Take Magnesium. All mums should take a magnesium supplement daily. Why? Currently over 60% of adult Australians are deficient in this mineral. It gets used up at a rapid rate when you are stressed. Known as the essential “calming” mineral, Magnesium is responsible for the activity of up to 800 enzyme systems that make energy, digest food, support the adrenal glands, detoxify heavy metals, and relax your muscles and nerves.

Have Sex. Having sex can help alleviate stress by releasing brain endorphins, which automatically lift your mood and help relieve stress. It is also good for your heart and lowers blood pressure, helps you sleep, fights aging, improves your mood, tones your body, boosts the immune system and improves your pelvic floor – so what are you waiting for?

Eat a Stress-Busting Breakfast 

The importance of breakfast cannot be overstated. After 12 hours of fasting our bodies need fuel, and the right kind of fuel, to set you up for the best possible start to your day. Try this stress-defying shake – it improves your mood and quiets stress without withdrawal, rebound cravings, or overeating: In a blender, mix 1 banana, ½ cup of pineapple, handful of blueberries, scoop of magnesium powder, 1 scoop of protein powder, 2 teaspoons of flaxseed oil. Process until smooth.

Chat to a Friend. Studies show that just talking to someone else about what’s stressing us out can alleviate the feelings of stress. Choose someone out of the home, such as a friend, colleague or a sister, and offload. You’ll feel so much better for it.

Listen to Music. Music has the power to affect our perceptions, emotions and physical well-being. Create music playlists for different moods. Slower “chill-out” music can help regulate and relax our systems, and happy songs can help lighten the mood quickly. If you’ve had a REALLY stressful day, a session of hard rock music can help us release our frustrations before we can calm down enough to relax.
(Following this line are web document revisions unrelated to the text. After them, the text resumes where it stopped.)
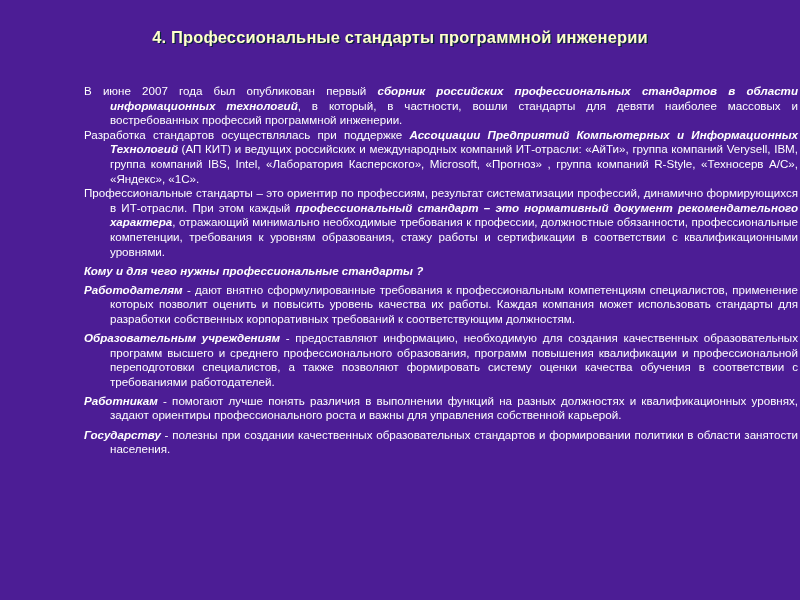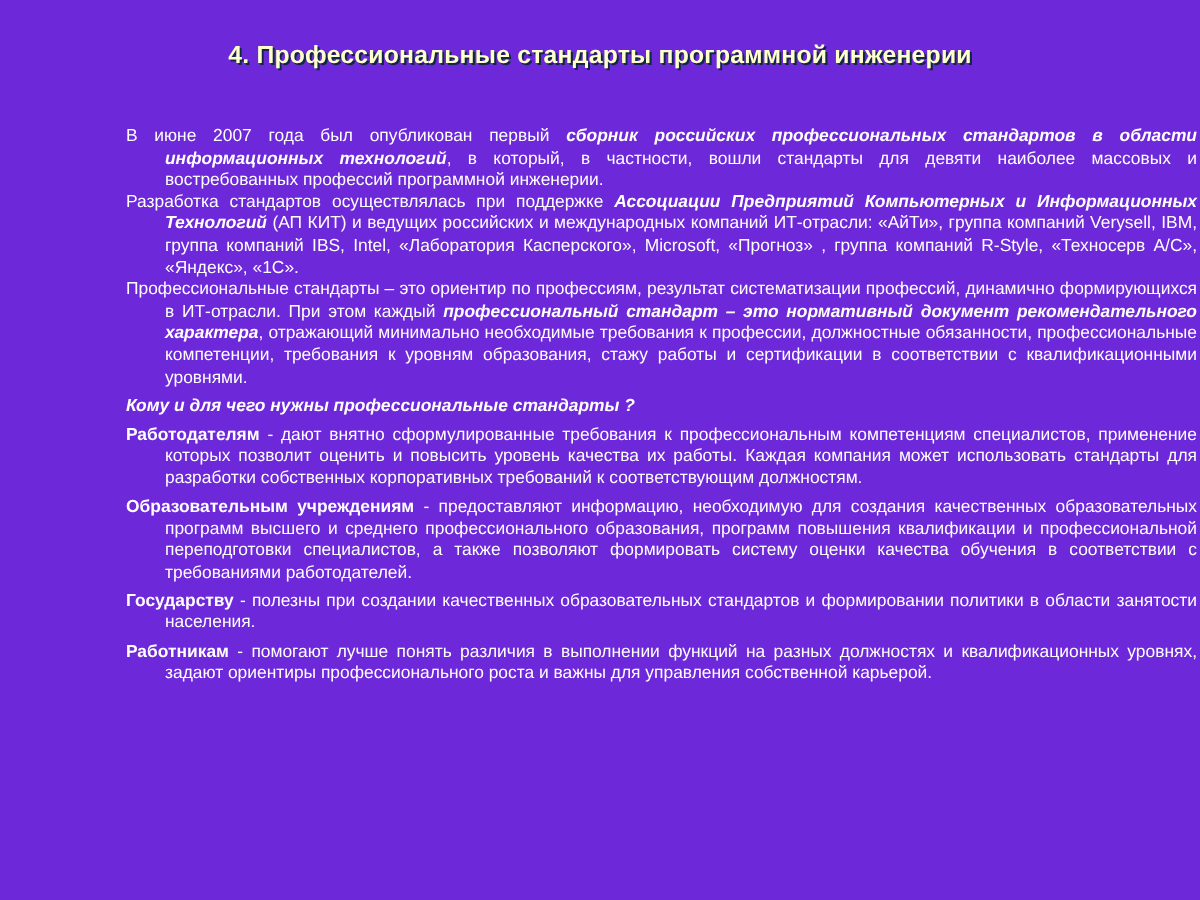"4. Профессиональные стандарты" .slide { background: #6d28d9 -> #4c1d95 }
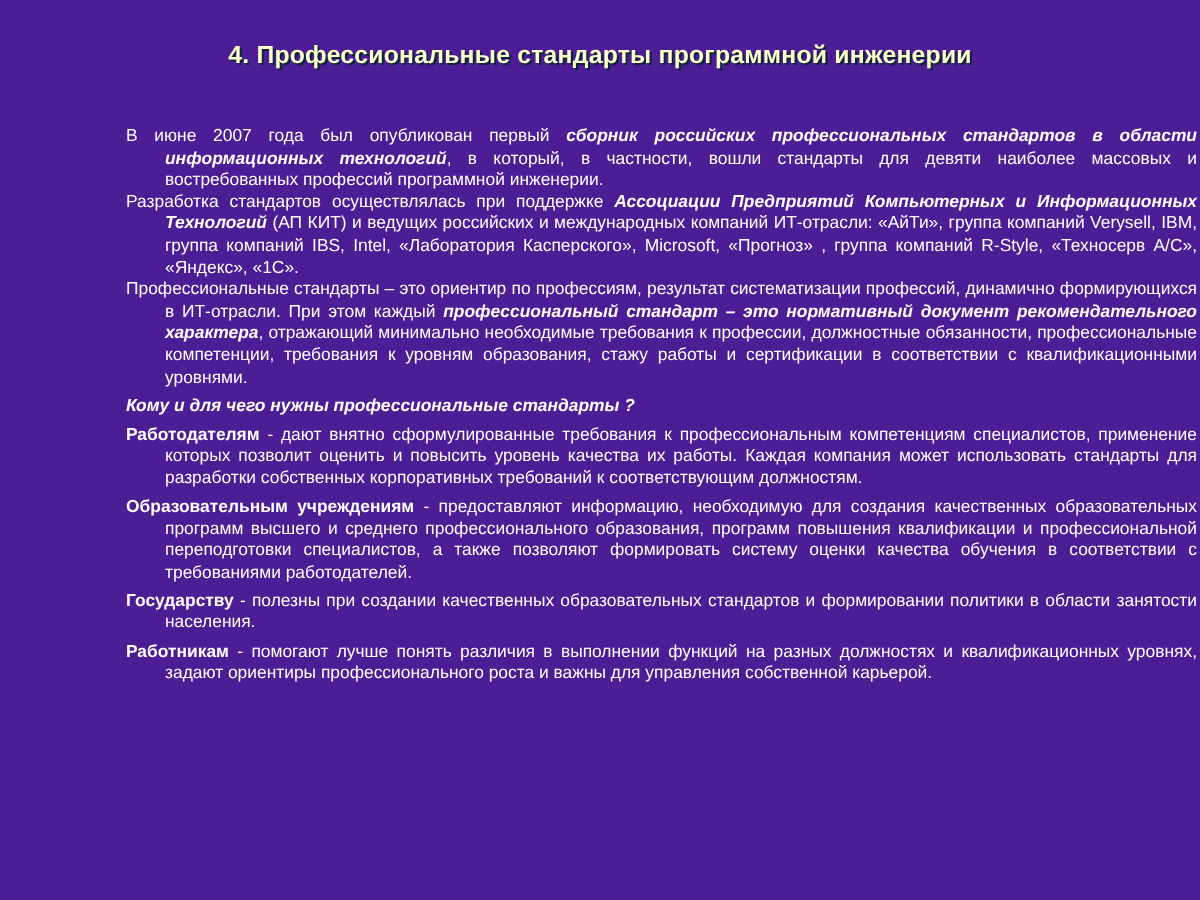"Работодателям" .lead { font-style: none -> italic }
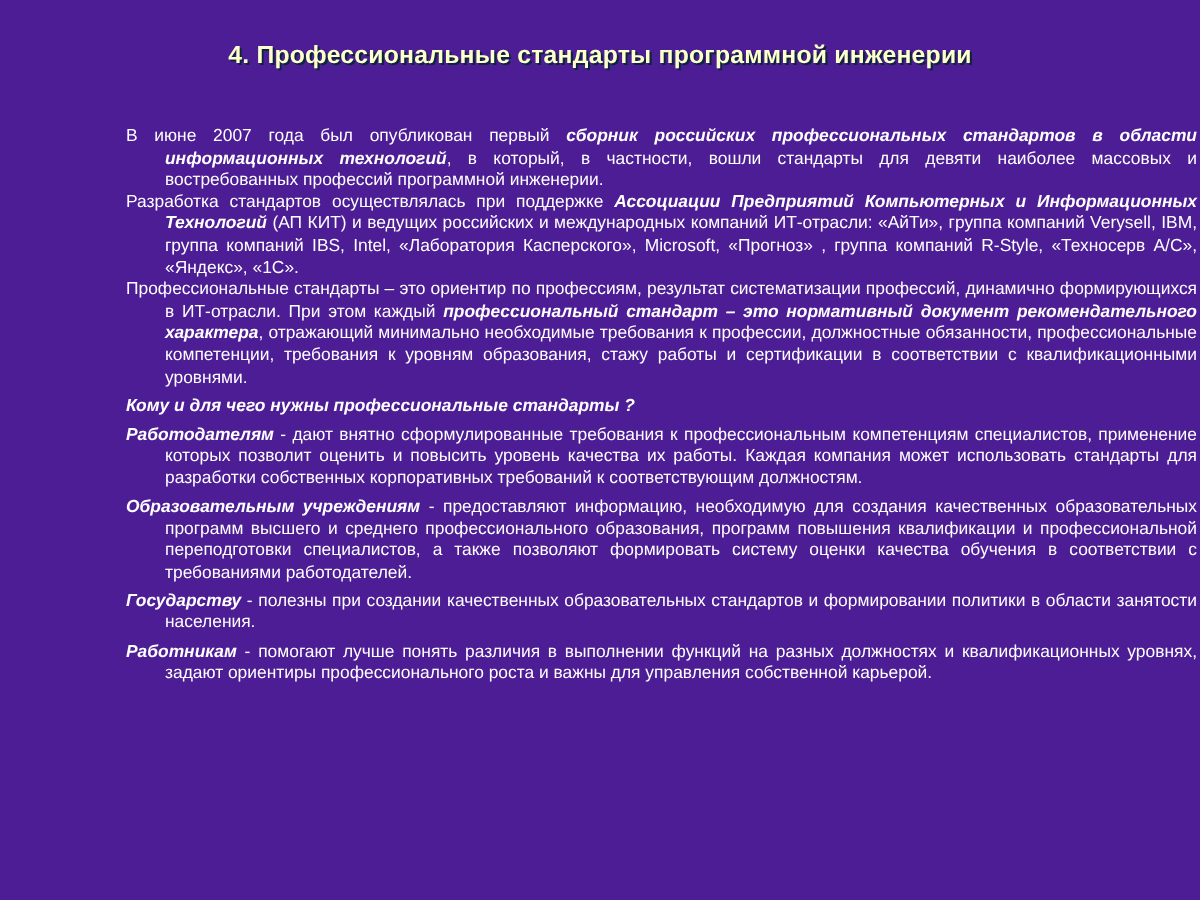"Государству - полезны при создании" p.para { order: before "Работникам - помогают лучше понять" -> after "Работникам - помогают лучше понять" }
Write a Short Daily Priorities List

You may already have a working To Do list, but often they are so long just looking at the list is overwhelming in itself. At the end of each day jot down a short list of your top 3-5 priorities for the next day. Having your thoughts down on paper and not in your head will enable you to relax your busy mind.

Journaling

The act of writing helps you unwind and reflect about your day. Just let loose! Write down anything that comes to mind – no matter how bad or gruesome! There is no right or wrong, just a chance for you to get out your true thoughts or feelings, even if they are ugly ones. This way you vacate the space in your head for more positive thoughts.

Tidy up 

Just the very act of putting things back in their correct places and clearing surfaces can be therapeutic and calming. Not only that, but if we are in an ordered, tidy and decluttered environment, it can help to put our thoughts in order too, leading to clear, calm minds.

Incorporating simple self-care rituals into your daily life until they become habit go a long way to building your resilience to stress.